Dejemos a un lado el tono improvisado y el cariz electoralista del anuncio de la candidatura a los Juegos Olímpicos de invierno del 2022, apartemos el debate sobre los beneficios que podría traer la organización de un gran evento de este tipo, y centrémonos en la pregunta clave sobre la ciudad y el país: ¿debe Barcelona seguir creciendo a partir de representaciones que tratan de reunir, en un paquete, inversión económica extraordinaria, consenso político sin músculo y alegrías ciudadanas de diseño?
Un gobernante, y más si está en apuros electorales, no debería confundir sus ansias particulares con las necesidades colectivas. Una cosa es tratar de subir puntos en las encuestas y otra, muy distinta, intentar clonar la épica de los Juegos Olímpicos de 1992. Hay éxitos de los que uno no se recupera nunca y, a la vista de las trayectorias de Joan Clos y Jordi Hereu, está claro que la búsqueda obsesiva de otro instante Cobi no hace más que poner en evidencia la enorme distancia con respecto a Pasqual Maragall.
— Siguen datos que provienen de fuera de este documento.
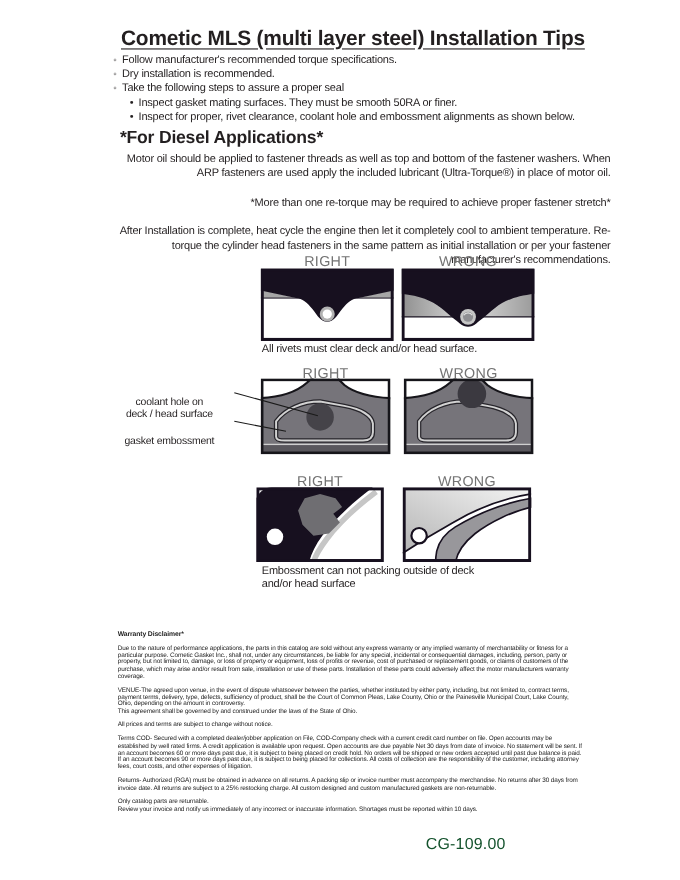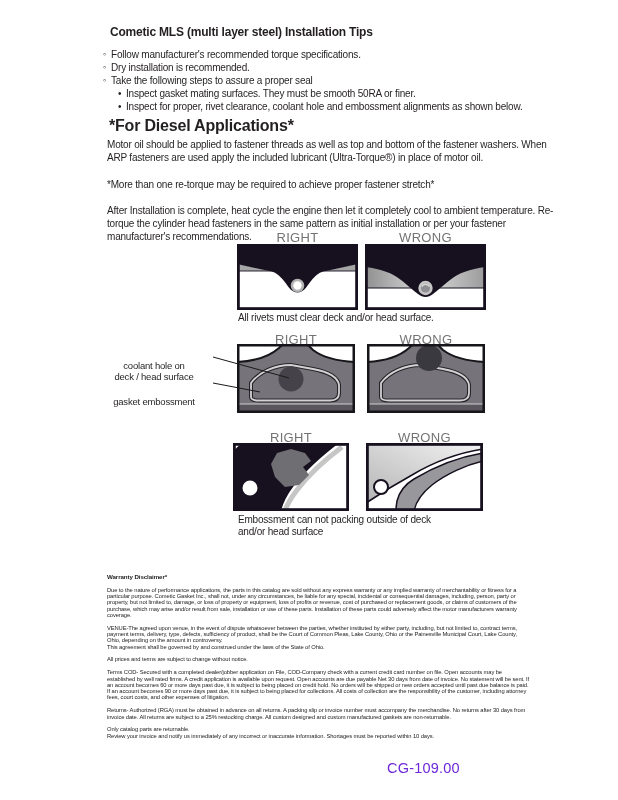"Cometic MLS (multi layer steel)" .title { font-size: 12px -> 19px; text-decoration: none -> underline }
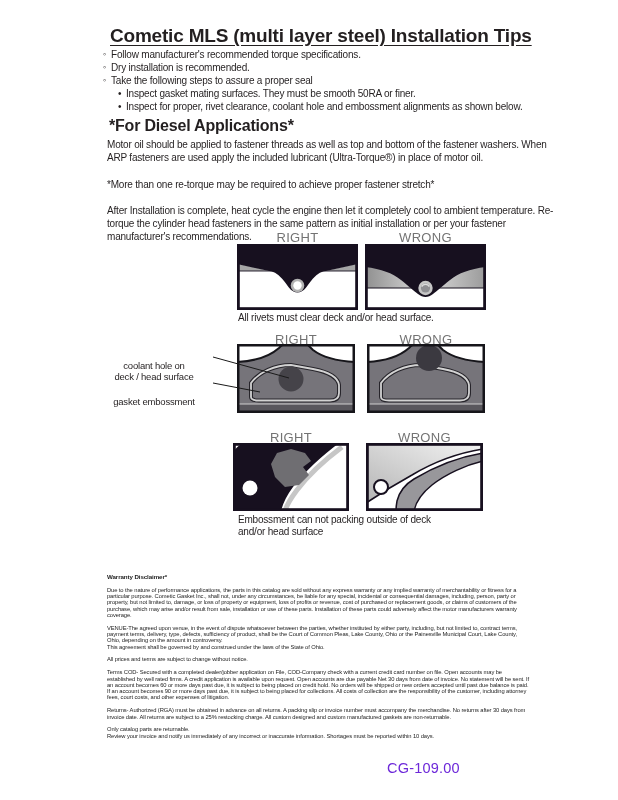"Motor oil should be applied" .diesel p { text-align: none -> right }
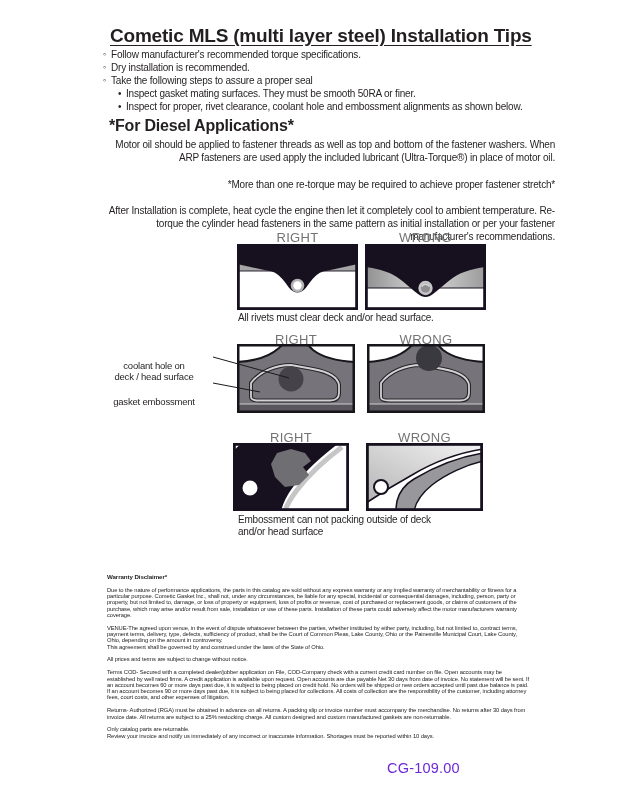"CG-109.00" .footer-code { color: #6d28d9 -> #14532d }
Además, el actual alcalde se había mostrado contrario, tras el fiasco del Fòrum de les Cultures, a seguir impulsando el crecimiento de Barcelona a través de este tipo de acontecimientos, versión televisiva de las exposiciones universales que asombraron a nuestros abuelos. Ha cambiado de opinión.
¿Sabemos qué Barcelona queremos para el futuro? Si los Juegos de invierno son una respuesta, ¿cuál era la pregunta? ¿Podemos pensar la ciudad sin necesidad de pagar tributo a la nostalgia y al espectáculo efímero? ¿Es serio intentar que el espíritu de una época pasada venga en ayuda del presente sombrío? ¿Es factible clonar la épica del 92 cuando el liderazgo que la alumbró ya no existe y cuando -todo hay que decirlo- demasiadas decepciones se han incrustado en la piel de muchos de aquellos que bailaron hasta el amanecer? Son preguntas que nadie contestará, pero son pertinentes. Porque no andamos sobrados de energías colectivas y porque vamos agotando los gestos sublimes en derrotas que, luego, no queremos ver como tales, verbigracia la propuesta de gestión del aeropuerto de El Prat, enésimo gol del Gobierno central a unas élites locales que olvidan, con notable facilidad, sus demandas más justas y sus días de mayor coraje.
Se pueden copiar objetos y se pueden clonar animales, pero la épica no admite imitaciones ni rebobinados. Cada período fabrica su ánimo, pero lo hace explorando el porvenir -inquietudes, expectativas, apuestas y sombras- y dejando que lo acontecido sedimente en ese espacio que limita al norte con las ruinas y al sur con las deudas. Las épicas no aparecen en los retrovisores, lo cual nos alerta sobre la amenaza obsolescente que sufren los que confunden contenido con continente, ilusión con emulsión. No sabemos por qué le siguen llamando política cuando sólo es aburrimiento.